Problem statement:
Omit the images. Reproduce each line of the records exactly as it appears.

Input records:
________________________________________
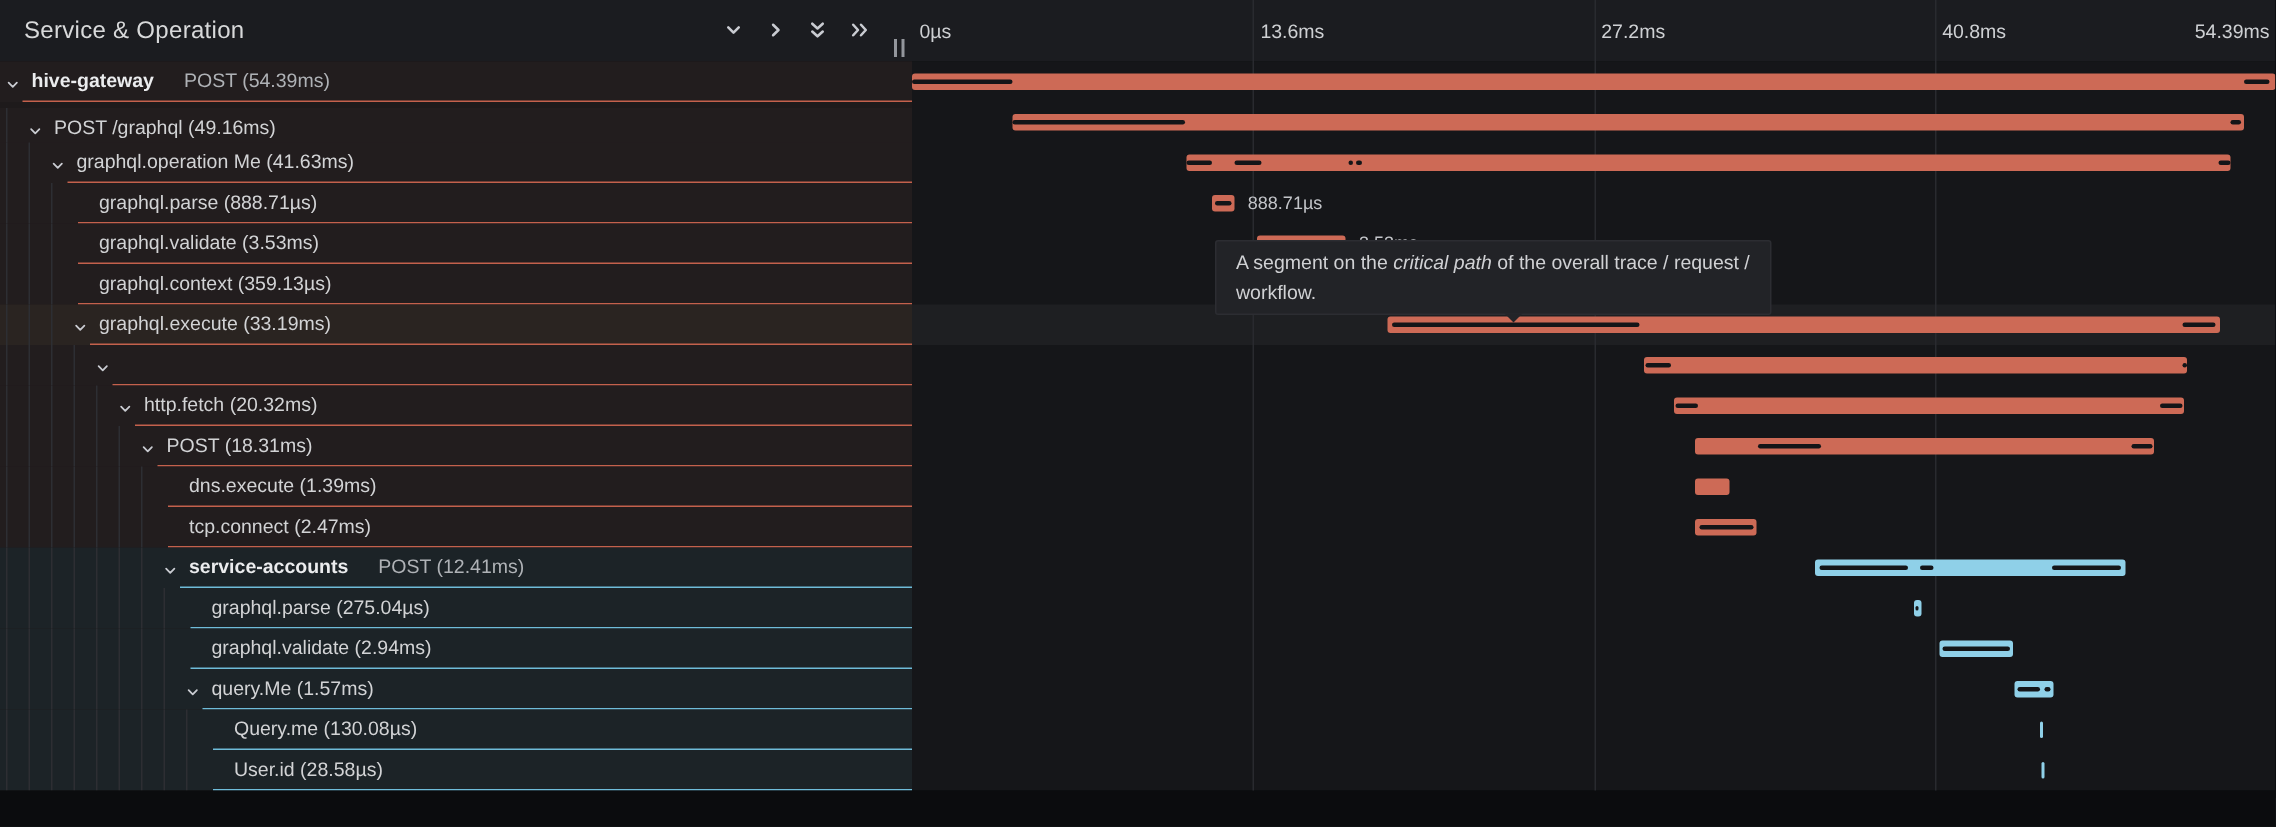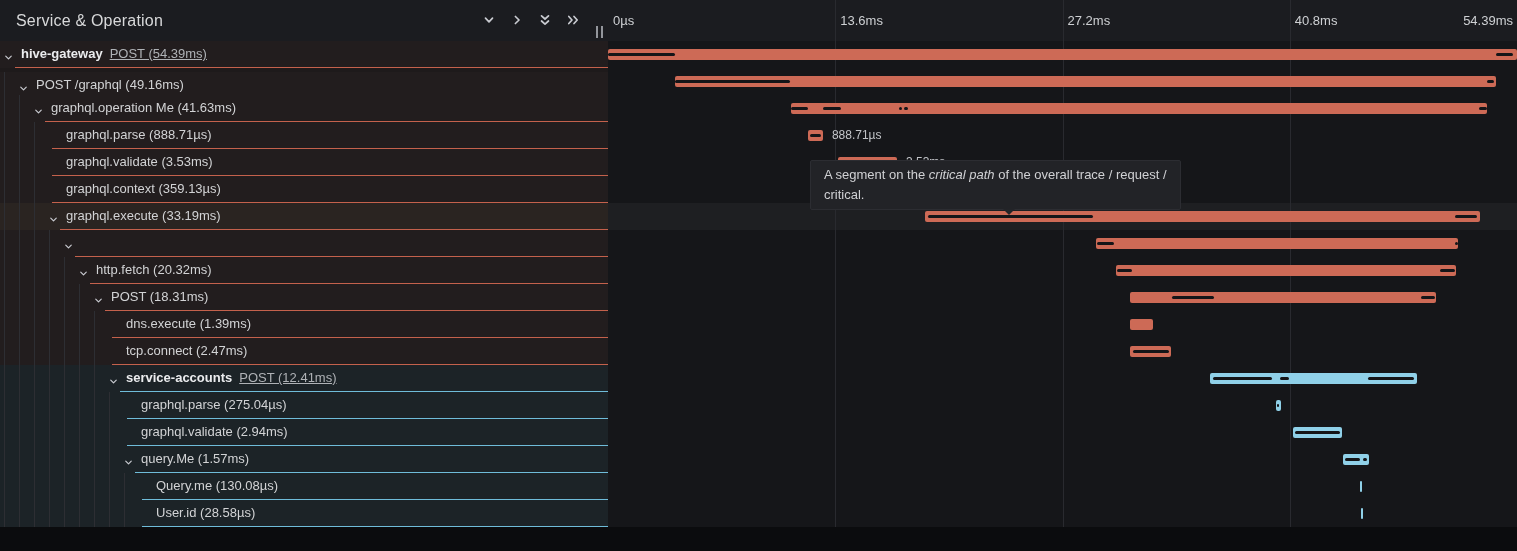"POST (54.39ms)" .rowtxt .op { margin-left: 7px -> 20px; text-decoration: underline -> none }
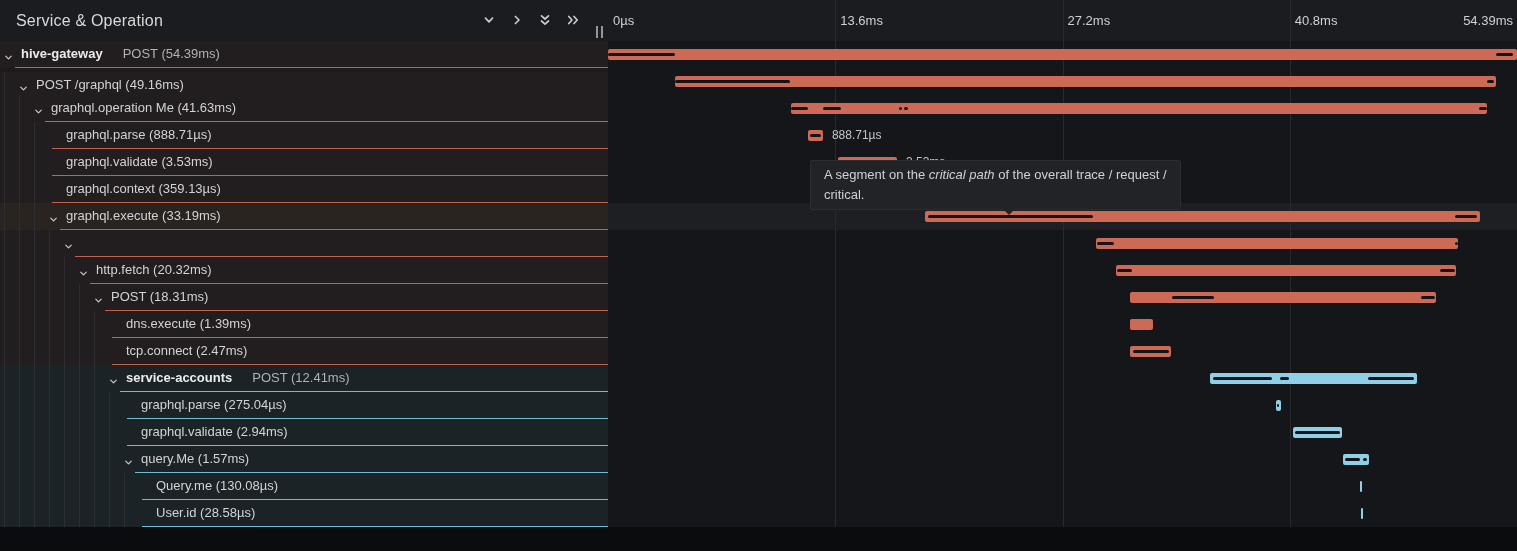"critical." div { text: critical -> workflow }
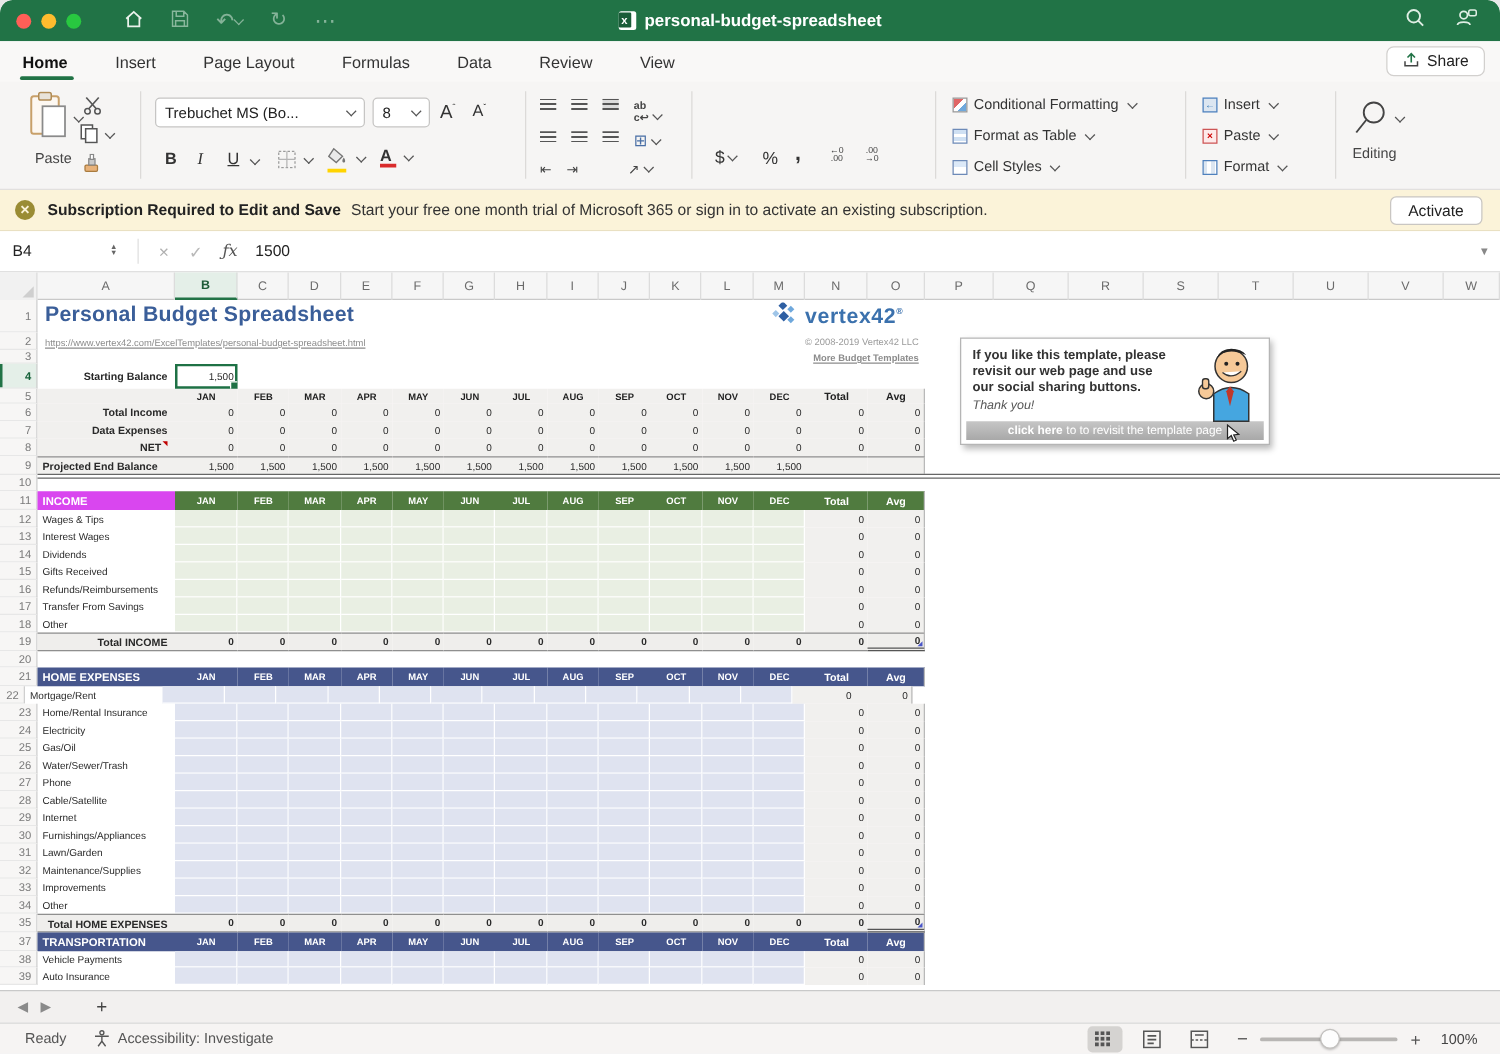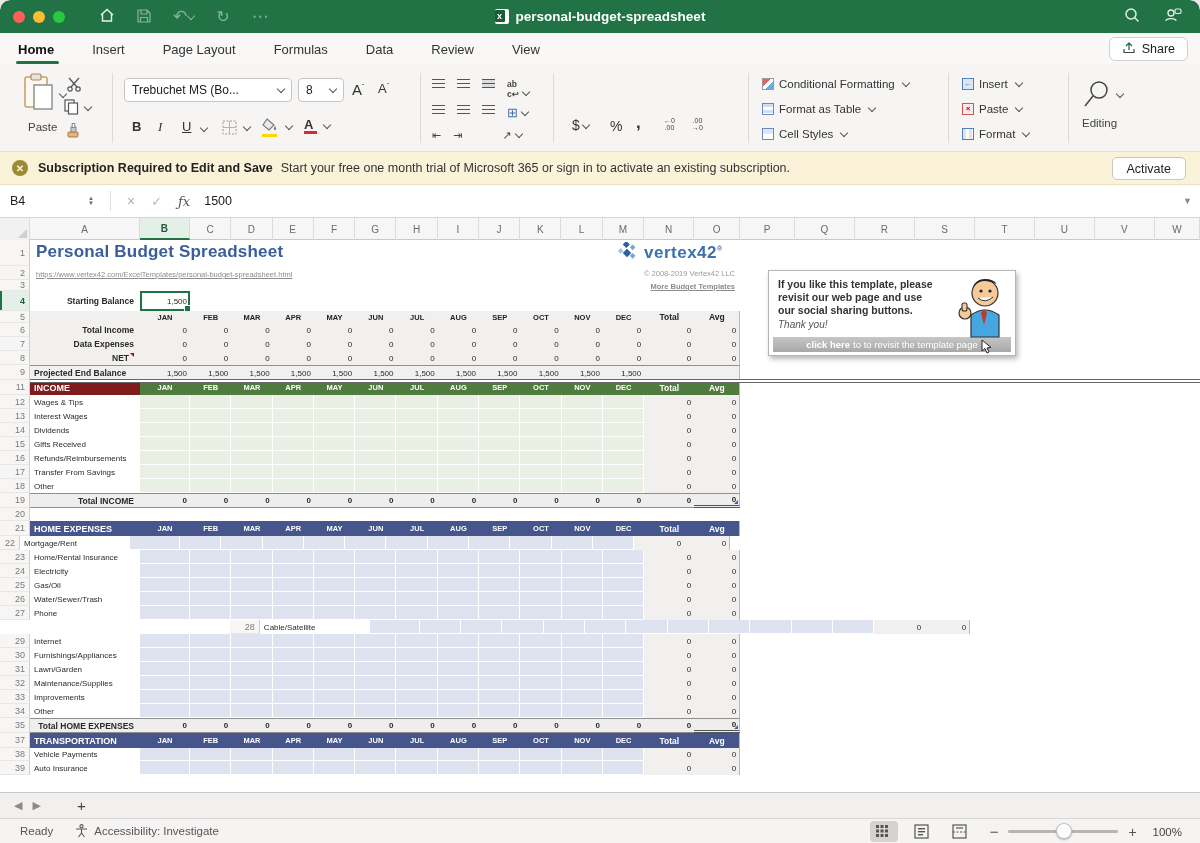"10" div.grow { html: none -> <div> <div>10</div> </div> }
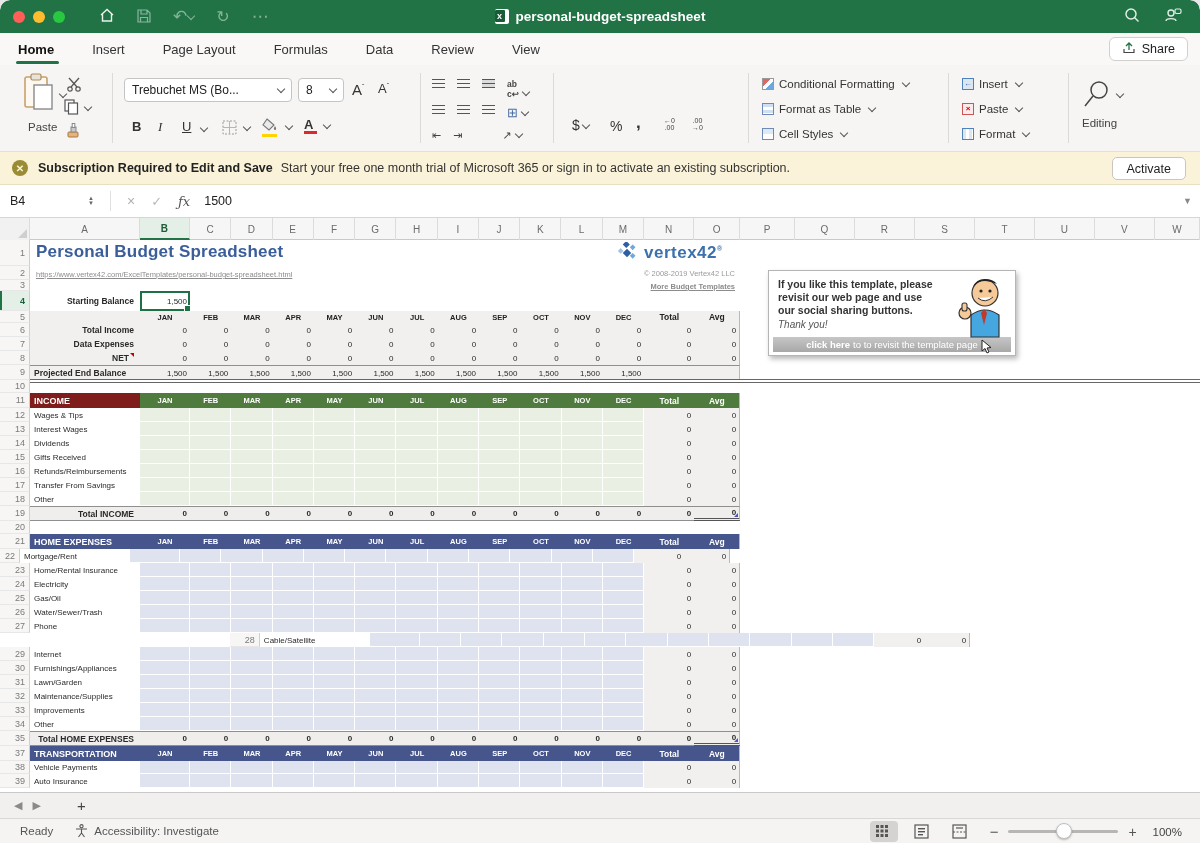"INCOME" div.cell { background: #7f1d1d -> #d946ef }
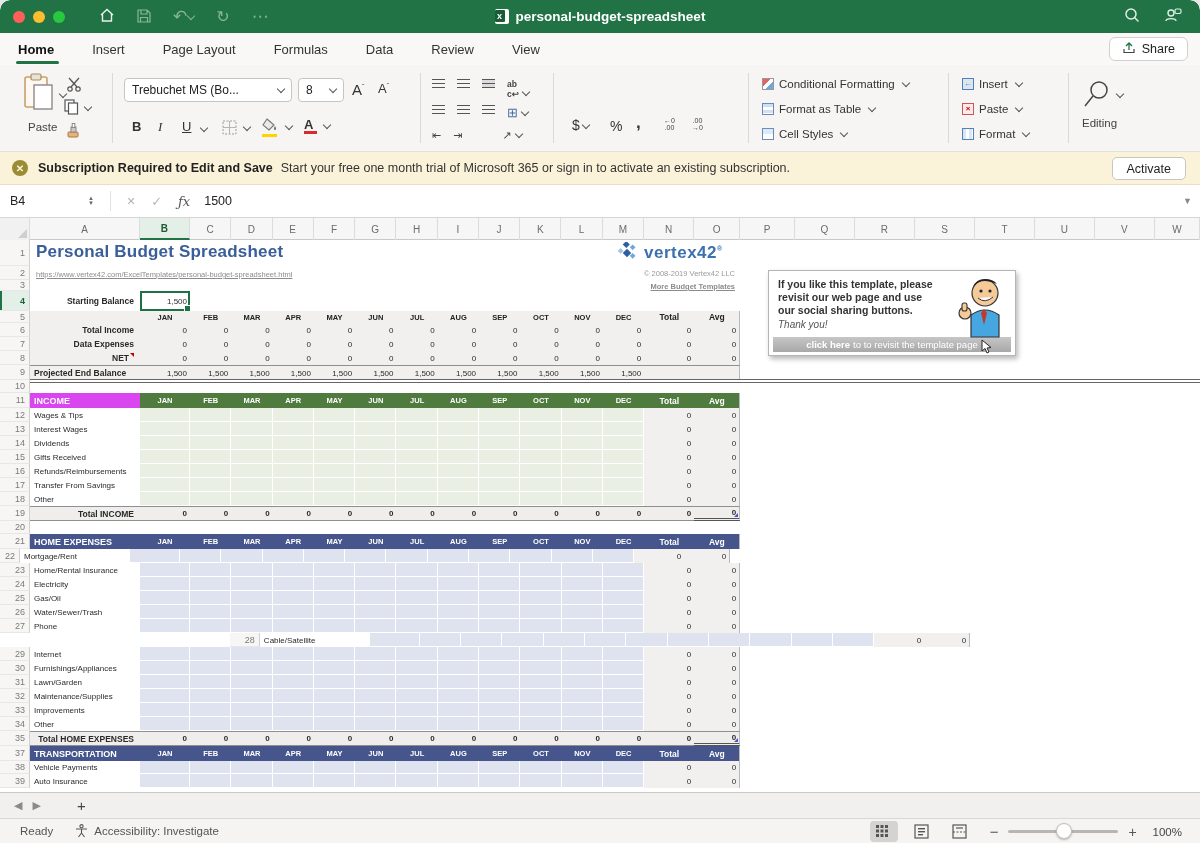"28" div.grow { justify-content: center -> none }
________________________________________
Expected answer:
"POST (54.39ms)" .rowtxt .op { margin-left: 7px -> 20px; text-decoration: underline -> none }
"critical." div { text: critical -> workflow }
"10" div.grow { html: none -> <div> <div>10</div> </div> }
"INCOME" div.cell { background: #7f1d1d -> #d946ef }
"28" div.grow { justify-content: center -> none }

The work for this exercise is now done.